Hacia la unión con Dios

La verdadera alegría

Posted by pablofranciscomaurino en septiembre 10, 2009

De mil maneras buscamos la alegría, ese sentimiento grato y vivo, producido por algún motivo de gozo placentero: con chistes, bromas, programas de televisión, momentos de esparcimiento, viajes, y hasta con la ingestión de bebidas alcohólicas, procuramos que haya alegría en nuestras vidas.

Y valoramos mucho la alegría: quien es alegre tiene siempre “amigos”, que lo buscan para contagiarse, en mayor o menor grado, de esa supuesta felicidad que esparce por doquier…

Pero esa alegría es pasajera. Pasa la reunión, se acaba el programa televisivo o el viaje, se termina el efecto del licor…, y se acaba la alegría.

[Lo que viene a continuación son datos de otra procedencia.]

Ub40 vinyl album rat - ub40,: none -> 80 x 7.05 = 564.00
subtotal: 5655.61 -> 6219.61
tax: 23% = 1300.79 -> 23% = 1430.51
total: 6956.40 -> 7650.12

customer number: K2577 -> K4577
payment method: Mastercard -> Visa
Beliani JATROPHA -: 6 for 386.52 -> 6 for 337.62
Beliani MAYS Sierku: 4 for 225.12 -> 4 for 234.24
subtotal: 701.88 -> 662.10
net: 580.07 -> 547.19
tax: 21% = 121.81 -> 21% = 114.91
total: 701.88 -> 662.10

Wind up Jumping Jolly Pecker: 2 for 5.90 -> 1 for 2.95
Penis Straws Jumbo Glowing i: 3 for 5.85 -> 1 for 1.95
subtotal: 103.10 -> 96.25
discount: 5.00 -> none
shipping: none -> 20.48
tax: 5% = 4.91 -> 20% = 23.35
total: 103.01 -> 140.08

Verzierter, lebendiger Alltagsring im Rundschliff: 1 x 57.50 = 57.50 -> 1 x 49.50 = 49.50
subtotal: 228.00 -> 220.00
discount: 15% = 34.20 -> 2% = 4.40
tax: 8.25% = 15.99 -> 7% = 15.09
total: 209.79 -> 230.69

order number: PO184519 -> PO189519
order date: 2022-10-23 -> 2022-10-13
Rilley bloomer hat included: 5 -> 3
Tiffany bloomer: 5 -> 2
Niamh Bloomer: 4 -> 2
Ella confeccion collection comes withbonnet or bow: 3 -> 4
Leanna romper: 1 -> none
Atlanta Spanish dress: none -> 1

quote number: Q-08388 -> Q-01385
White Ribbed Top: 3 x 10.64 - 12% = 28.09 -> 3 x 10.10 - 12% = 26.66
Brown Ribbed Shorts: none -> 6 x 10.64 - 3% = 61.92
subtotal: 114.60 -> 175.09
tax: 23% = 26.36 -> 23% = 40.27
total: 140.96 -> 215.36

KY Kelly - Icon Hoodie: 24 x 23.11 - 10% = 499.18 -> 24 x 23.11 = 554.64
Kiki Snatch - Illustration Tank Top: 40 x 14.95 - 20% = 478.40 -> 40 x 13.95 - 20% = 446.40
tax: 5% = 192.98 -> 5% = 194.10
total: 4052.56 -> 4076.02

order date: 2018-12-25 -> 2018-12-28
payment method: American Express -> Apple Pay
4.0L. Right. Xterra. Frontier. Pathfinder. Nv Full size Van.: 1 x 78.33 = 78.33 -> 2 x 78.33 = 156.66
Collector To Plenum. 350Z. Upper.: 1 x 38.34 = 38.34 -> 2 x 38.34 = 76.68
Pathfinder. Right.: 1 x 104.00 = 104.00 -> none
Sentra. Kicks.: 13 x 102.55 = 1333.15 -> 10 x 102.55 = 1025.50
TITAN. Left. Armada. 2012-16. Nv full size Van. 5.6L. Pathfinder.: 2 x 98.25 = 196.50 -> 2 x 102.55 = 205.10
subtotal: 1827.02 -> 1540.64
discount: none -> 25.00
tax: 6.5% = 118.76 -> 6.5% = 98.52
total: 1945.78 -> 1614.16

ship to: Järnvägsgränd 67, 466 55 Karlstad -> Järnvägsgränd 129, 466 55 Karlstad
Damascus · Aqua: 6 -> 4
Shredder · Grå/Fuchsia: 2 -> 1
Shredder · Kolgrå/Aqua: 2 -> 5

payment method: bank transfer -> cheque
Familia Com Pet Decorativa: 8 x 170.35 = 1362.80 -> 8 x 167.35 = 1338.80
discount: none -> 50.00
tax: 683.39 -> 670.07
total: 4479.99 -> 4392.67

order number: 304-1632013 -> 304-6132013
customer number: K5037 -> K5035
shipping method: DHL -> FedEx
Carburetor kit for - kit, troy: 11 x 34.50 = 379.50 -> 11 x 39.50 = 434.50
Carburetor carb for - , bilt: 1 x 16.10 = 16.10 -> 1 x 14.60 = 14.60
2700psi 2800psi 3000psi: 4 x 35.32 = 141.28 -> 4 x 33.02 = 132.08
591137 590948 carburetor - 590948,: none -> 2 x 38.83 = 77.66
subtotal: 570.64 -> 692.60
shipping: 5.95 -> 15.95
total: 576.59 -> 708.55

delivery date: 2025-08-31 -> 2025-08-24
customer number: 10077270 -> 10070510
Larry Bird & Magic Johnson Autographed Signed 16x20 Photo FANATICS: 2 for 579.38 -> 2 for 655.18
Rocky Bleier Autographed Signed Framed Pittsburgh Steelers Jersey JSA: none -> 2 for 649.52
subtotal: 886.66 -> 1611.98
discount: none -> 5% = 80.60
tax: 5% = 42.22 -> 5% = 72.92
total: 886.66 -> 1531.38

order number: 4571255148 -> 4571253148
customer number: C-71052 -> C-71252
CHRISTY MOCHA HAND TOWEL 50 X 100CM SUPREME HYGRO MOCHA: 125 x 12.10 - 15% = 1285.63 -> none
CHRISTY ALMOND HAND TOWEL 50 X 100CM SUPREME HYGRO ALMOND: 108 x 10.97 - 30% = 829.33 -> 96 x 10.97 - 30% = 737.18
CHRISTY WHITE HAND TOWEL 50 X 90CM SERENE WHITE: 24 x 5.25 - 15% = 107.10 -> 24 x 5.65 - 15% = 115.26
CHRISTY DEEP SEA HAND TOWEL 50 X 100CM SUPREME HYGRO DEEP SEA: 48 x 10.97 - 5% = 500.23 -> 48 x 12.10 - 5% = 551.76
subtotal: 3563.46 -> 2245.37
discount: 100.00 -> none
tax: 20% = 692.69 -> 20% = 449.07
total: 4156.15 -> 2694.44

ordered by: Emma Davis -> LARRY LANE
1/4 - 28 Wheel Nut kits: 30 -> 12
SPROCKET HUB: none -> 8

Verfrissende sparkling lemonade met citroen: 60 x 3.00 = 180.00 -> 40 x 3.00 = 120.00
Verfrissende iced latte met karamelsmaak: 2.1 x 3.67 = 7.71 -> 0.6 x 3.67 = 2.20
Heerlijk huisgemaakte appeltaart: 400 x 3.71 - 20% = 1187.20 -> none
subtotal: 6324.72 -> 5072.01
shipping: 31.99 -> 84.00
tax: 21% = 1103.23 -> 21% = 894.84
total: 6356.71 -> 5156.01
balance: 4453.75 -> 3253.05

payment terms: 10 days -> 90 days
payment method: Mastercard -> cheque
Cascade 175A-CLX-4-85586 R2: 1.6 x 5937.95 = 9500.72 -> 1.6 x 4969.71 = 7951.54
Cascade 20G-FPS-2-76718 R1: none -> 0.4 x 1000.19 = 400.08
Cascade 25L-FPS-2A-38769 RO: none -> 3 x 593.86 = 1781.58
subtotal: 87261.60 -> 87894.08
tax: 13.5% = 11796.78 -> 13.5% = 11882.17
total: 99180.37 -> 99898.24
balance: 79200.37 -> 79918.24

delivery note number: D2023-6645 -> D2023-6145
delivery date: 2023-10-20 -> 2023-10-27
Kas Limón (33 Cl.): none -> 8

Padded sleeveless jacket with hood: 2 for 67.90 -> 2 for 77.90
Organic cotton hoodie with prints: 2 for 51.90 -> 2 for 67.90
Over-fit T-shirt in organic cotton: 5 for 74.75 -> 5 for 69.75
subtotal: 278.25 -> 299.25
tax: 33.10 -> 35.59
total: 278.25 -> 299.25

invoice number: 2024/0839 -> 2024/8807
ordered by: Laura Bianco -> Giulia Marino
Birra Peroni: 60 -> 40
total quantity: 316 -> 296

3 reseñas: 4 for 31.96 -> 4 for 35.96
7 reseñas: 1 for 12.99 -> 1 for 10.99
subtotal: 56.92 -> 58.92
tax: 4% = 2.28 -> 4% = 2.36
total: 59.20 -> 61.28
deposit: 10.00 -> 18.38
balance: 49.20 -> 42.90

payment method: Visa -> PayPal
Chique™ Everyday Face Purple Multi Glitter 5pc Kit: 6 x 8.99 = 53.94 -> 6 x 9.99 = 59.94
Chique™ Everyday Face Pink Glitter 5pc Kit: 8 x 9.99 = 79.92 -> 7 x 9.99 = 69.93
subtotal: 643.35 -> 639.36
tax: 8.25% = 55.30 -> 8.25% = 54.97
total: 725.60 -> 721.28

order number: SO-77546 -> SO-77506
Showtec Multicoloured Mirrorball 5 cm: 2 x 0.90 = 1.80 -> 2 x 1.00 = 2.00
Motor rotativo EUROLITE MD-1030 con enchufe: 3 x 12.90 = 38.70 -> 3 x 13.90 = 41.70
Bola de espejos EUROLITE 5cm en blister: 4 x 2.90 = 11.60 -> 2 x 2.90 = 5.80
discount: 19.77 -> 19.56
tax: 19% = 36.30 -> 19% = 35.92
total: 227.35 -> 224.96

En cambio, hay una alegría que queda. Está descrita en la Biblia:

Mandaron entrar de nuevo a los apóstoles. Los hicieron azotar y les ordenaron severamente que no volviesen a hablar de Jesús Salvador. Después los dejaron ir. Los apóstoles salieron del Consejo muy contentos por haber sido considerados dignos de sufrir por el Nombre de Jesús. (Hch 5, 40-41)

Felices ustedes si incluso tienen que sufrir por la justicia. (1P 3, 14a)

Por eso acepto con gusto lo que me toca sufrir por Cristo: enfermedades, humillaciones, necesidades, persecuciones y angustias. Pues si me siento débil, entonces es cuando soy fuerte. (2Co 12, 10)

Ahora me alegro cuando tengo que sufrir por ustedes, pues así completo en mi carne lo que falta a los sufrimientos de Cristo para bien de su cuerpo, que es la Iglesia. (Col 1, 24)

Más bien alégrense de participar en los sufrimientos de Cristo, pues también se les concederán las alegrías más grandes en el día en que se nos descubra su gloria. (1P 4, 13)

Pero todas estas citas escandalizan. Nos resistimos a creerlas. Nace espontánea la pregunta: ¿Quiere decir la Biblia que es necesario sufrir para ser felices?

Lo que ocurre es que si no niego algo de mi ego, si no sufro menoscabo en él, no estoy dando nada, es decir, no estoy amando.

Por eso es que, para saber si alguien me ama, debo preguntarme: ¿Cuánto se ha sacrificado por mí? ¿Poco?; me ama poco. ¿Nada?; no me ama en absoluto. ¿Mucho?; me ama mucho.

¿Por qué? Porque, como escribió el extinto monseñor Luis Martínez, ex arzobispo de la Ciudad de México, en proceso de beatificación: si “el Cielo es un estado de amor sin dolor y el infierno es otro estado de dolor sin amor, en esta tierra no hay amor sin dolor”.

Y, ¿cuánto se sacrificó Jesús por mí? Amor con amor se paga. ¡He aquí la verdadera alegría!

 

 

 

Del libro: El que quiera venir en pos de Mí…’, 1ª edición. Bogotá. Colombia. Ediciones San Pablo, 2010.